**INSTRUCTIONS FOR THE TASK**: The listing below contains a span that opens with the line containing "quiero que el" and closes with the line containing "- REQ-Intent_Util-05: The". Return that span exactly.

**EXERCISE DATA**:

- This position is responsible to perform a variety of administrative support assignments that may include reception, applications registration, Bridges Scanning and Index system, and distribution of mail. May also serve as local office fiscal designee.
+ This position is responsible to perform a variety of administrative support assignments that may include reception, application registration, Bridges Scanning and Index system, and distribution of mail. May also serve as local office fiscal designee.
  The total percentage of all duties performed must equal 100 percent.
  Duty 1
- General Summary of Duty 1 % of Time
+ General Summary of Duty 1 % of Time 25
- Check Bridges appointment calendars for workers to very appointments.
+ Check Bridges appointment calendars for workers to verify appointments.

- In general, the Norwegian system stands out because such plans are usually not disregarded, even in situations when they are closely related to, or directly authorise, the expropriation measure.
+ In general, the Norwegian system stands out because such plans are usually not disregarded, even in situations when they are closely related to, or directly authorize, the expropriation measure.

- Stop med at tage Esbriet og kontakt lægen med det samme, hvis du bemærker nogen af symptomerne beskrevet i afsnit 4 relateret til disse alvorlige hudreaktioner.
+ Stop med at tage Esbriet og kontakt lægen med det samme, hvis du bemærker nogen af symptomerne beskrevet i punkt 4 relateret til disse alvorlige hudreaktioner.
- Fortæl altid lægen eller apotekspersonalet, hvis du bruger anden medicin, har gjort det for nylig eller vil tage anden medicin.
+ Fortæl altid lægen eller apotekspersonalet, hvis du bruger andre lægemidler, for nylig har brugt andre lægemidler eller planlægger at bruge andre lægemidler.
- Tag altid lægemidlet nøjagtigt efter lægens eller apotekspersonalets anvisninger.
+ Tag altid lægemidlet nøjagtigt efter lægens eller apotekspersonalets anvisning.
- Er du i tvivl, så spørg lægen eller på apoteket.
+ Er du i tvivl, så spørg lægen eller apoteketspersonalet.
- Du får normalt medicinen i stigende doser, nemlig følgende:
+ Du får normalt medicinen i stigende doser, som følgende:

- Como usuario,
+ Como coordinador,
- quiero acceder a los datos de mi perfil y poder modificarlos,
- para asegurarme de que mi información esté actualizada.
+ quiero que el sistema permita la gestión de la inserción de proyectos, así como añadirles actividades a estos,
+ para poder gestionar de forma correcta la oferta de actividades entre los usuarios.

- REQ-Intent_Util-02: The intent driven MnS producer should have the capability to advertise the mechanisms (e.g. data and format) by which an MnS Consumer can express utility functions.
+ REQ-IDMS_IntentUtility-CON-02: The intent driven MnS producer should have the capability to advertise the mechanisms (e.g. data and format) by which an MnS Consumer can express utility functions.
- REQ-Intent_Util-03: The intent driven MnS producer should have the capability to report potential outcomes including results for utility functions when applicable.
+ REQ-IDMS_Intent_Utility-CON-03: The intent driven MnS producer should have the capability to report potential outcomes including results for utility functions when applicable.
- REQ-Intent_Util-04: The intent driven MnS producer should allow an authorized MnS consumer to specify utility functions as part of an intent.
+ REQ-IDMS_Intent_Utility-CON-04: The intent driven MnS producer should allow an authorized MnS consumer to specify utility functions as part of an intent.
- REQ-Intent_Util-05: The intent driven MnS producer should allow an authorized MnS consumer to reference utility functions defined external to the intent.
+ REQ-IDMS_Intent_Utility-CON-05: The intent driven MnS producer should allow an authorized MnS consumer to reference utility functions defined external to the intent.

**RESULT OF THE EXERCISE**:
+ quiero que el sistema permita la gestión de la inserción de proyectos, así como añadirles actividades a estos,
+ para poder gestionar de forma correcta la oferta de actividades entre los usuarios.

- REQ-Intent_Util-02: The intent driven MnS producer should have the capability to advertise the mechanisms (e.g. data and format) by which an MnS Consumer can express utility functions.
+ REQ-IDMS_IntentUtility-CON-02: The intent driven MnS producer should have the capability to advertise the mechanisms (e.g. data and format) by which an MnS Consumer can express utility functions.
- REQ-Intent_Util-03: The intent driven MnS producer should have the capability to report potential outcomes including results for utility functions when applicable.
+ REQ-IDMS_Intent_Utility-CON-03: The intent driven MnS producer should have the capability to report potential outcomes including results for utility functions when applicable.
- REQ-Intent_Util-04: The intent driven MnS producer should allow an authorized MnS consumer to specify utility functions as part of an intent.
+ REQ-IDMS_Intent_Utility-CON-04: The intent driven MnS producer should allow an authorized MnS consumer to specify utility functions as part of an intent.
- REQ-Intent_Util-05: The intent driven MnS producer should allow an authorized MnS consumer to reference utility functions defined external to the intent.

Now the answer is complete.